EXCERPTED DATA:
______
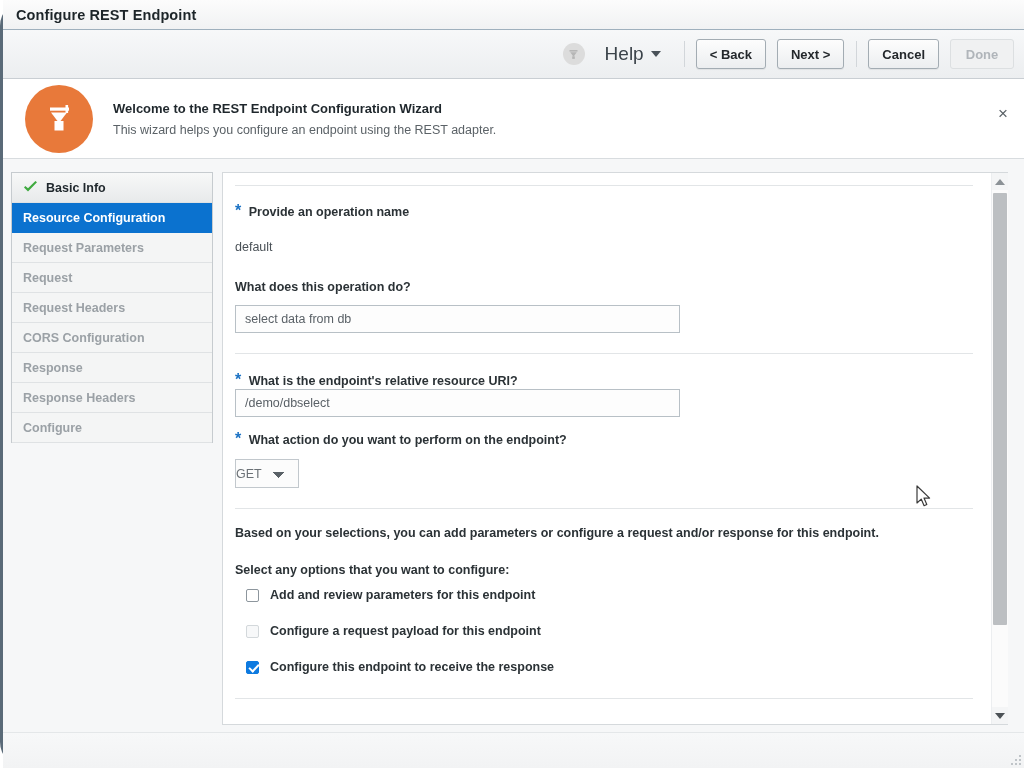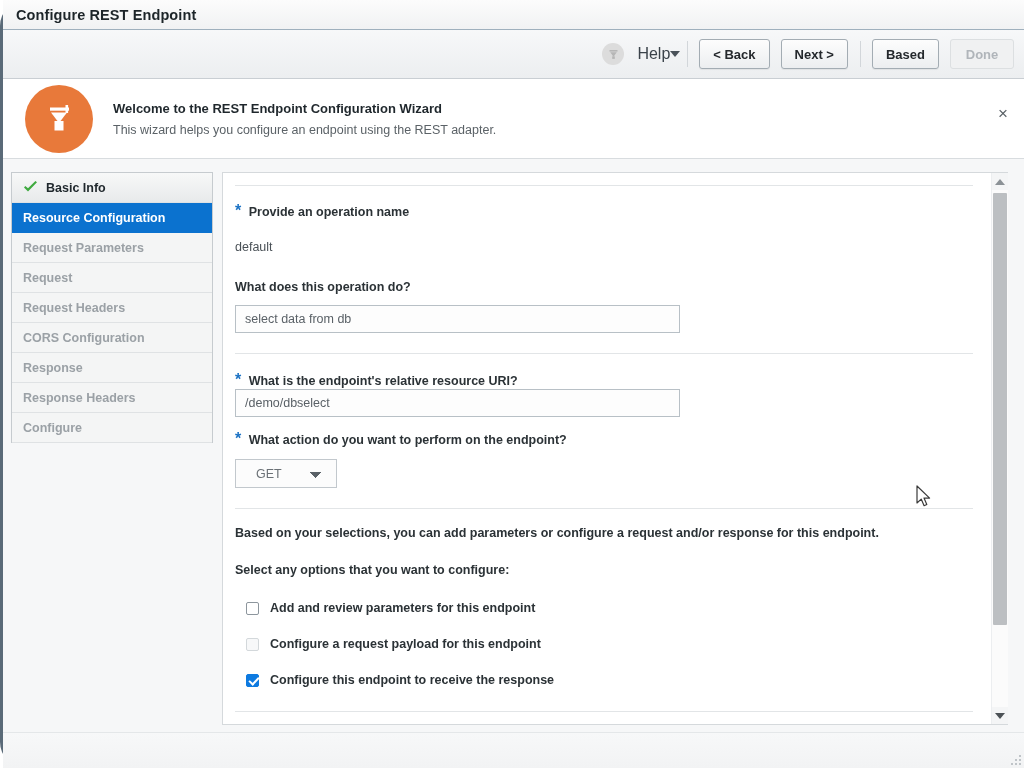--- a/index.html
+++ b/index.html
@@ -48,9 +48,9 @@
   }
   .help-icon svg { display:block; }
   .help-link {
-    font-size: 16px; color: #3b434a;
-    display: flex; align-items: center; 
-    padding-right: 7px;
+    font-size: 19px; color: #3b434a;
+    display: flex; align-items: center; gap: 7px;
+    padding-right: 23px;
     border-right: 1px solid #d2d6da;
     height: 26px;
   }

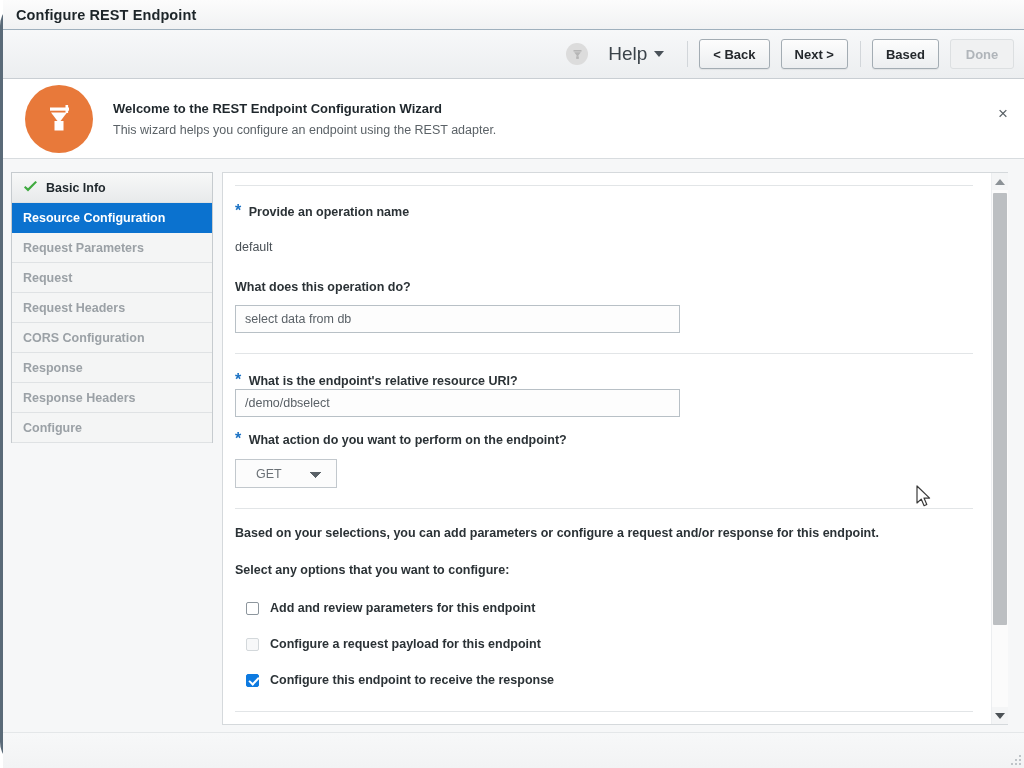--- a/index.html
+++ b/index.html
@@ -292,7 +292,7 @@
     <button class="btn">&lt; Back</button>
     <button class="btn">Next &gt;</button>
     <div class="tb-div"></div>
-    <button class="btn">Based</button>
+    <button class="btn">Cancel</button>
     <button class="btn disabled">Done</button>
   </div>
 

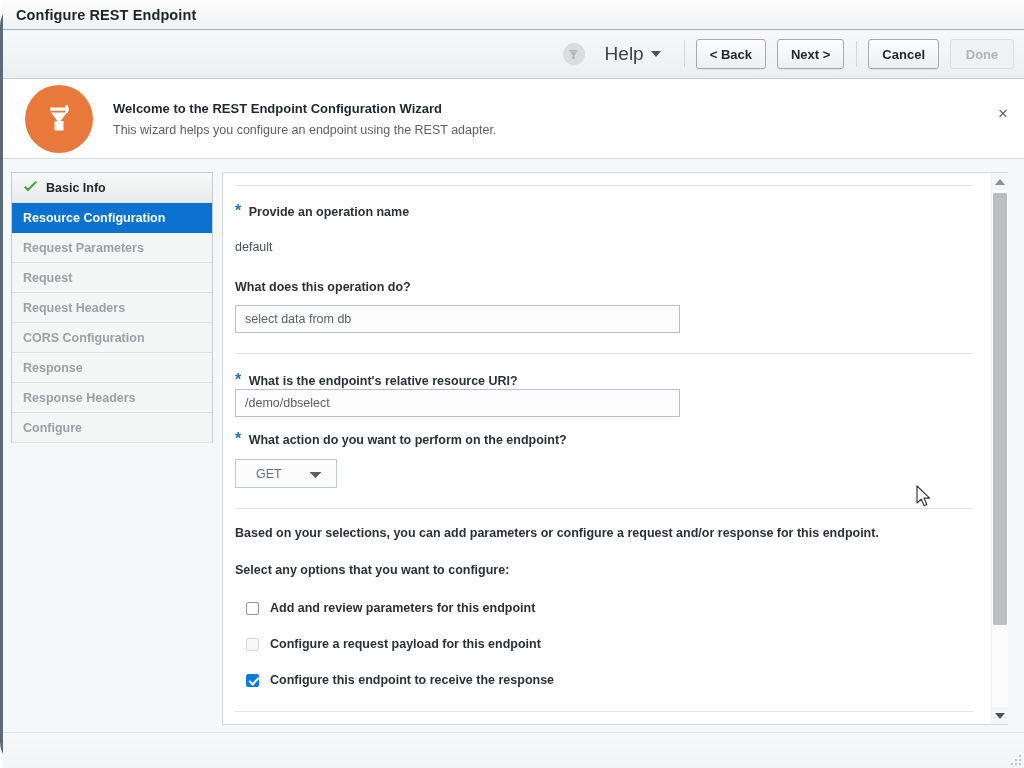--- a/index.html
+++ b/index.html
@@ -188,11 +188,11 @@
     outline: none;
   }
   .sel {
-    width: 102px; height: 29px;
+    width: 64px; height: 29px;
     border: 1px solid #c2c8cd;
     background: #fcfcfc;
     font-size: 12.5px; color: #6b7176;
-    padding-left: 20px;
+    padding-left: 0;
     font-family: "Liberation Sans", sans-serif;
     -webkit-appearance: none; appearance: none;
     background-image:

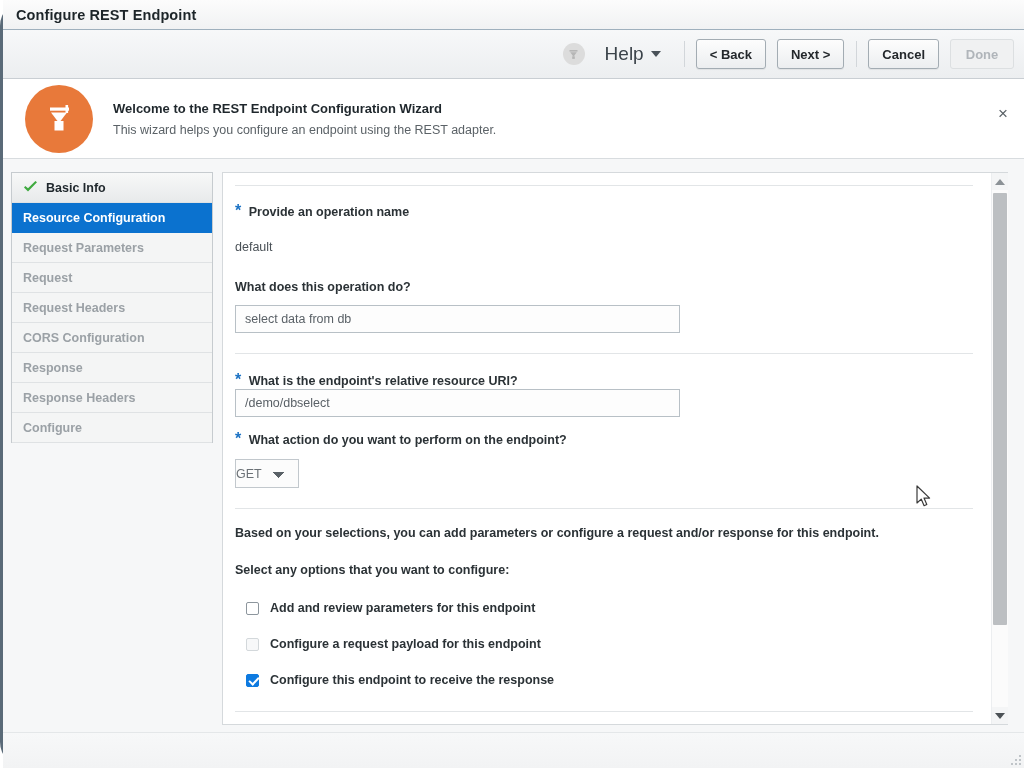--- a/index.html
+++ b/index.html
@@ -398,7 +398,7 @@
 
         <div class="para" style="margin-top:23px">Select any options that you want to configure:</div>
 
-        <div class="cb-row" style="margin-top:24px; padding-left:11px">
+        <div class="cb-row" style="margin-top:11px; padding-left:11px">
           <span class="cbox"></span>
           <span>Add and review parameters for this endpoint</span>
         </div>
______
BRIEF: Copy all the lines from the data above that hold the word "color".

EXERCISE RESPONSE:
-    font-size: 16px; color: #3b434a;
+    font-size: 19px; color: #3b434a;
     font-size: 12.5px; color: #6b7176;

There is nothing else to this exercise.